==== Record set ====

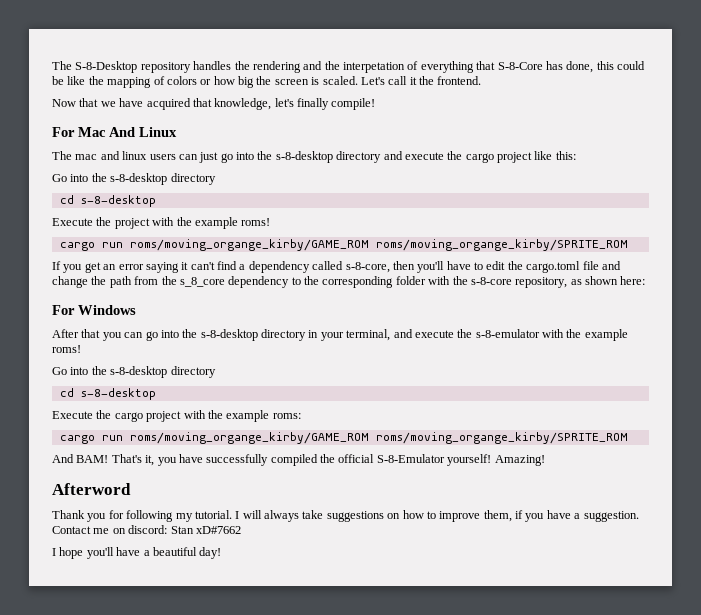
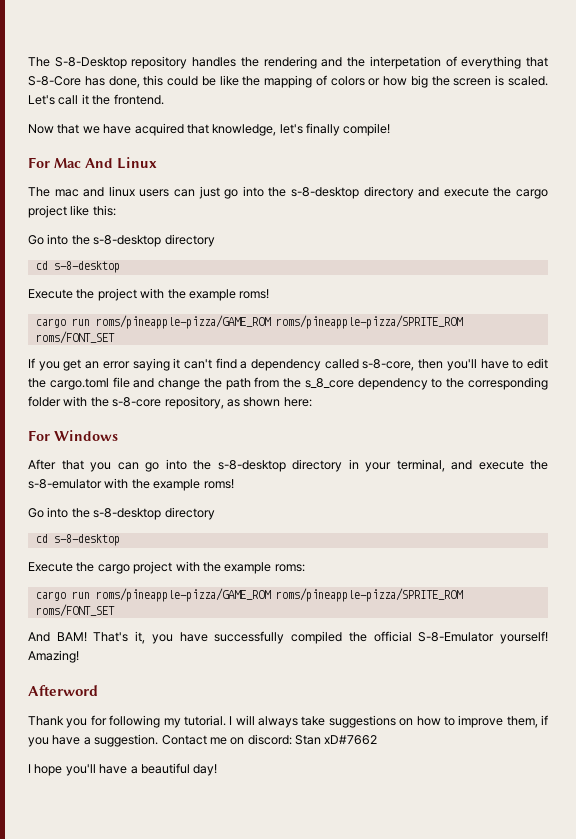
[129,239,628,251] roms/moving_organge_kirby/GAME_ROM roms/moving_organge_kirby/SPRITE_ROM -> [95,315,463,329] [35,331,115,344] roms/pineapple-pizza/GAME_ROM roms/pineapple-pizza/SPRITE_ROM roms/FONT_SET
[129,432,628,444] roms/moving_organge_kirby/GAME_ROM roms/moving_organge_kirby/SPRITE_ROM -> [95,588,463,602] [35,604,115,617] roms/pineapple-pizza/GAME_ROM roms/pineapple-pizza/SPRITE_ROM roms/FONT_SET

====
==== Record set ====

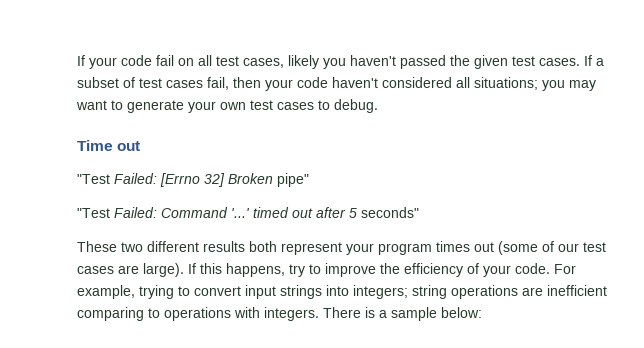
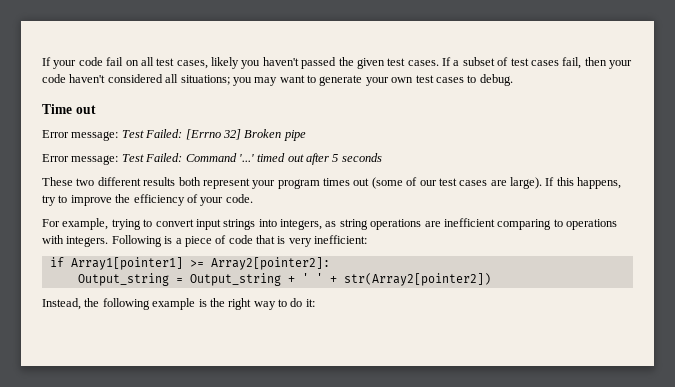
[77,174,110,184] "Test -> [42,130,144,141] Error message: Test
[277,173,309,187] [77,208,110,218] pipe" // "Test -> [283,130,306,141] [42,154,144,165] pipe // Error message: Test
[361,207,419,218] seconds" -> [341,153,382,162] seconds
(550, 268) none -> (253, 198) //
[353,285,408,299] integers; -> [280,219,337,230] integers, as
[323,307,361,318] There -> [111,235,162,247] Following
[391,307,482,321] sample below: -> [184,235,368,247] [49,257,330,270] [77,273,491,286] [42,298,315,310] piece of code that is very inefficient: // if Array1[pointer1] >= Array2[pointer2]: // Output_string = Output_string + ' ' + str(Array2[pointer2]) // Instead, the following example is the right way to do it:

====

Your task. Retype only the stretch of lines above starting at the one with "(550, 268) none -> (253, 198) //" and stopping at the one with "[391,307,482,321] sample below: ->", exactly as written, with both kept.

Answer area.
(550, 268) none -> (253, 198) //
[353,285,408,299] integers; -> [280,219,337,230] integers, as
[323,307,361,318] There -> [111,235,162,247] Following
[391,307,482,321] sample below: -> [184,235,368,247] [49,257,330,270] [77,273,491,286] [42,298,315,310] piece of code that is very inefficient: // if Array1[pointer1] >= Array2[pointer2]: // Output_string = Output_string + ' ' + str(Array2[pointer2]) // Instead, the following example is the right way to do it:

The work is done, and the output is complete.